### Data section ###
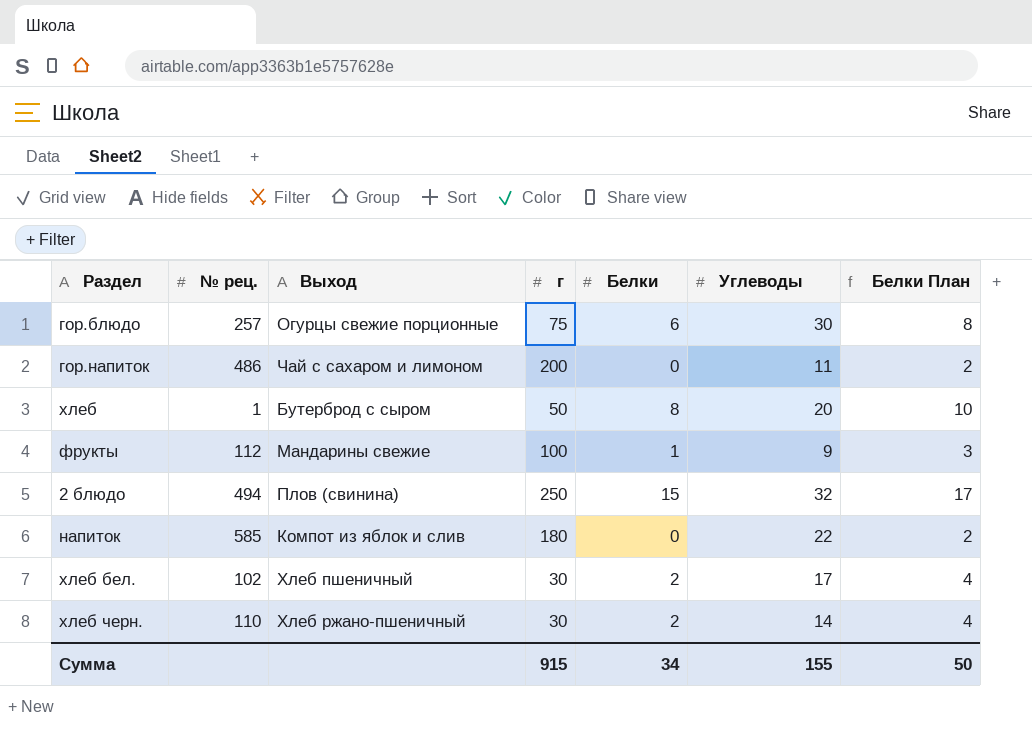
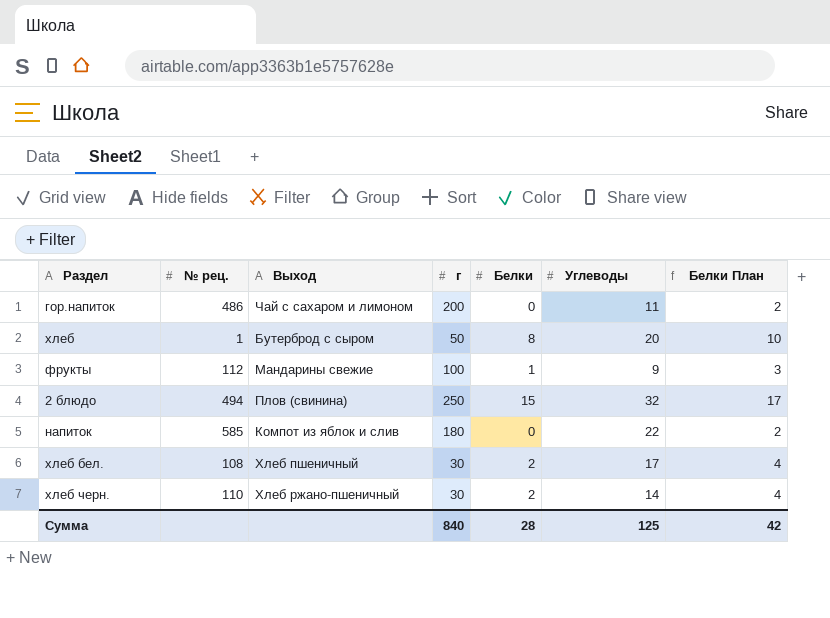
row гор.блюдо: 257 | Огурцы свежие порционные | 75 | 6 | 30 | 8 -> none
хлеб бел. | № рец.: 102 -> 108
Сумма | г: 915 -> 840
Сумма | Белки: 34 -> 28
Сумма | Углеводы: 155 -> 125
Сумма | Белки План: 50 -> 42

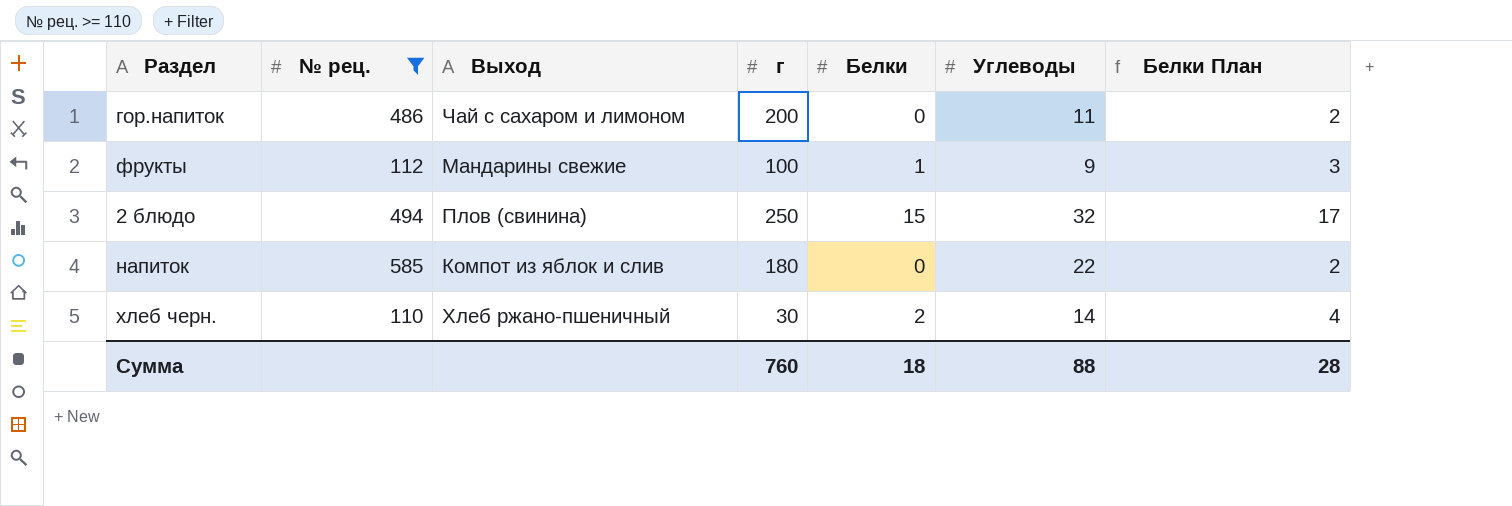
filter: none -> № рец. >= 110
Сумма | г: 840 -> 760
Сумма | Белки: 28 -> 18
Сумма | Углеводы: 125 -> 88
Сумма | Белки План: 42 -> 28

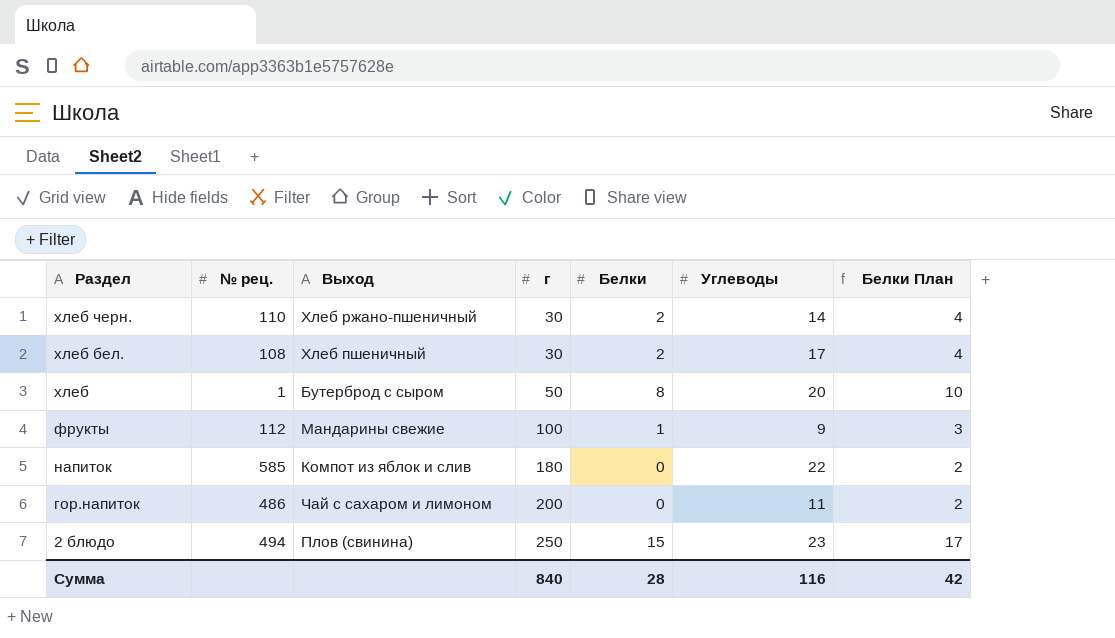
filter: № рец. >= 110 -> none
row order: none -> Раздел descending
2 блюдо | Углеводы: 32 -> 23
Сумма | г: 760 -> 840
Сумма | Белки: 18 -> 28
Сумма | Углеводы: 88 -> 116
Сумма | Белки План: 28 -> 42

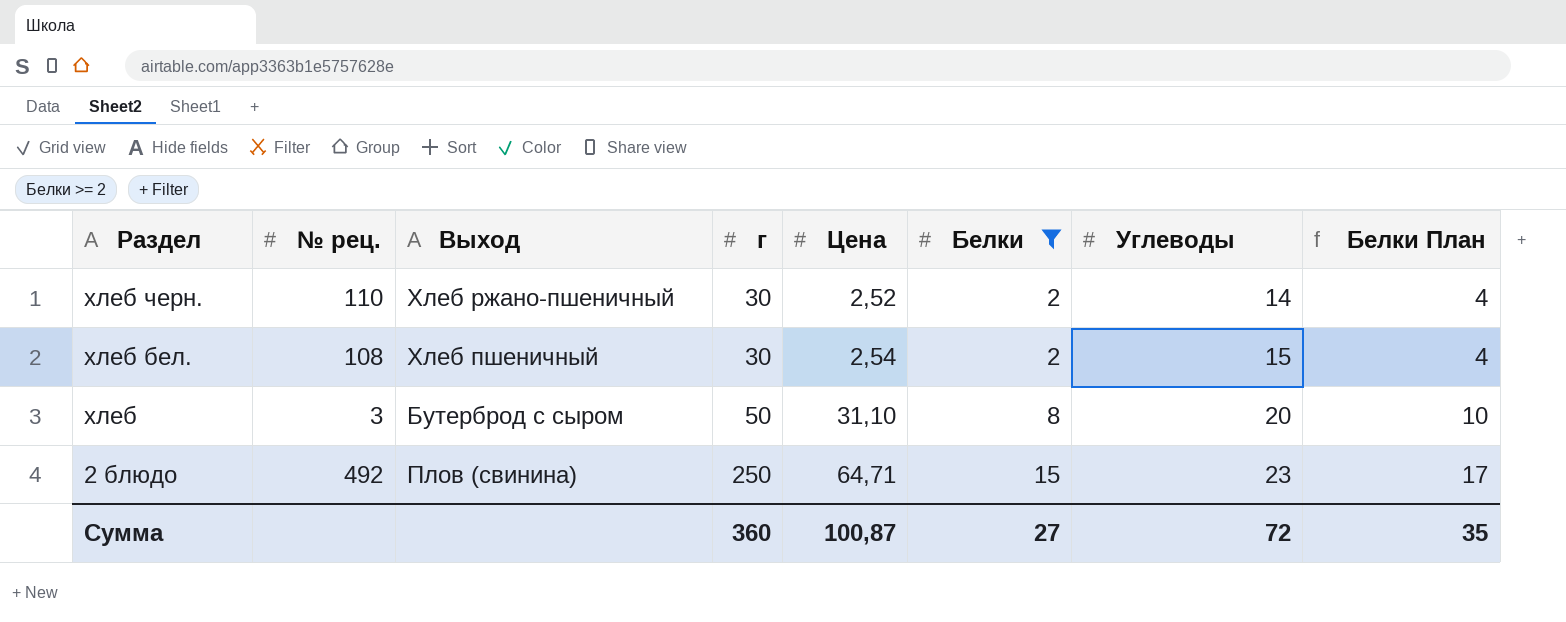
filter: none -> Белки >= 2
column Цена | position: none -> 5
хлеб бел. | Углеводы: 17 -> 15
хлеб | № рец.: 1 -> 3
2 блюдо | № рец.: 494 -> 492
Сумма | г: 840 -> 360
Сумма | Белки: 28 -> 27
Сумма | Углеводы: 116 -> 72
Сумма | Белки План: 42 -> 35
###
### Data section ###
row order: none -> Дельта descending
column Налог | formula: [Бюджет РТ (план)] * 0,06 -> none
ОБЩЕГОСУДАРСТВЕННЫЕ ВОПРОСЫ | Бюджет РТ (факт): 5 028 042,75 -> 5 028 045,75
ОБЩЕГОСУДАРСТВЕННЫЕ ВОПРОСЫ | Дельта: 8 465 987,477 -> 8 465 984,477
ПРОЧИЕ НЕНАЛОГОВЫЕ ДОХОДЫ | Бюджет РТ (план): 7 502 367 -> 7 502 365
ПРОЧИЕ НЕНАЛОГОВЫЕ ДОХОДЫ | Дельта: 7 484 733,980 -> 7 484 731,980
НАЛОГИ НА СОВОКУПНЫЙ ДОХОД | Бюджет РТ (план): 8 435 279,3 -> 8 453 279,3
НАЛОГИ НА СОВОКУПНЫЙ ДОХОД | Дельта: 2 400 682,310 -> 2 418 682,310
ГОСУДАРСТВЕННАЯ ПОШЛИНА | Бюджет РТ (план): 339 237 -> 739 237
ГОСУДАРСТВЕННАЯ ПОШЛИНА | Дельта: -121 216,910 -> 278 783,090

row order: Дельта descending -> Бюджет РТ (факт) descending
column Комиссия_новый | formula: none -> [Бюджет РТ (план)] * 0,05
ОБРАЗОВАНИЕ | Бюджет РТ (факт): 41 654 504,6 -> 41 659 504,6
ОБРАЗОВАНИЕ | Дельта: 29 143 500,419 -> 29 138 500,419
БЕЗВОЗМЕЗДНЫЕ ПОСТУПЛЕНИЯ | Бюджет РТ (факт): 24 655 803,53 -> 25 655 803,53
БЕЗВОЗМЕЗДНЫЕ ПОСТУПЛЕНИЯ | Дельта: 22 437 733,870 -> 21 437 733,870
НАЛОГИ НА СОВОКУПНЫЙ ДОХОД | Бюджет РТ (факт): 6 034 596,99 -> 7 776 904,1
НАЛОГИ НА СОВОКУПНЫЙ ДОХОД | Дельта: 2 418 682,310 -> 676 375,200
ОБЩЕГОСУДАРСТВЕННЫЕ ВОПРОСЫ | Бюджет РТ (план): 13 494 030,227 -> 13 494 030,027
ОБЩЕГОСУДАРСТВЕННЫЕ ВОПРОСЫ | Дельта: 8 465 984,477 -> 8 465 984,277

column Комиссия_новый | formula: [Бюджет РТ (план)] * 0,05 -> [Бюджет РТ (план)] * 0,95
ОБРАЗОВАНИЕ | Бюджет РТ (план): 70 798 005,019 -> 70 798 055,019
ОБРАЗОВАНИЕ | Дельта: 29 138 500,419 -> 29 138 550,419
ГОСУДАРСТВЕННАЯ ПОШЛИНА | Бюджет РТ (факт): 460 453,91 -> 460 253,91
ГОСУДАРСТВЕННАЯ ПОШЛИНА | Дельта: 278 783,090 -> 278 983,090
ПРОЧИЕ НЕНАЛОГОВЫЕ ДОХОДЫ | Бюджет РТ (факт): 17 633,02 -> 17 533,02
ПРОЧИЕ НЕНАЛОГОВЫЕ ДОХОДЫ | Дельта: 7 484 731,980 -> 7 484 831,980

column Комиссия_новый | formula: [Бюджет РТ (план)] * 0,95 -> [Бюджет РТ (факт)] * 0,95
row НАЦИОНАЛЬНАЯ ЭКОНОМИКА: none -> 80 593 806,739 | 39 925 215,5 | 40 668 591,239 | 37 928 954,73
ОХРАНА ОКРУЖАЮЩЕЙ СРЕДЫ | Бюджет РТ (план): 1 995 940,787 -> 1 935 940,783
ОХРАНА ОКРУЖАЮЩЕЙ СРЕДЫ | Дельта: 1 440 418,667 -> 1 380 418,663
###
Your goal: Above this instruction are the records; retype exactly the lines from the one containing "ПРОЧИЕ НЕНАЛОГОВЫЕ ДОХОДЫ | Дельта: 7 484 731,980" up to and including the one containing "ОХРАНА ОКРУЖАЮЩЕЙ СРЕДЫ | Дельта: 1".

Written response:
ПРОЧИЕ НЕНАЛОГОВЫЕ ДОХОДЫ | Дельта: 7 484 731,980 -> 7 484 831,980

column Комиссия_новый | formula: [Бюджет РТ (план)] * 0,95 -> [Бюджет РТ (факт)] * 0,95
row НАЦИОНАЛЬНАЯ ЭКОНОМИКА: none -> 80 593 806,739 | 39 925 215,5 | 40 668 591,239 | 37 928 954,73
ОХРАНА ОКРУЖАЮЩЕЙ СРЕДЫ | Бюджет РТ (план): 1 995 940,787 -> 1 935 940,783
ОХРАНА ОКРУЖАЮЩЕЙ СРЕДЫ | Дельта: 1 440 418,667 -> 1 380 418,663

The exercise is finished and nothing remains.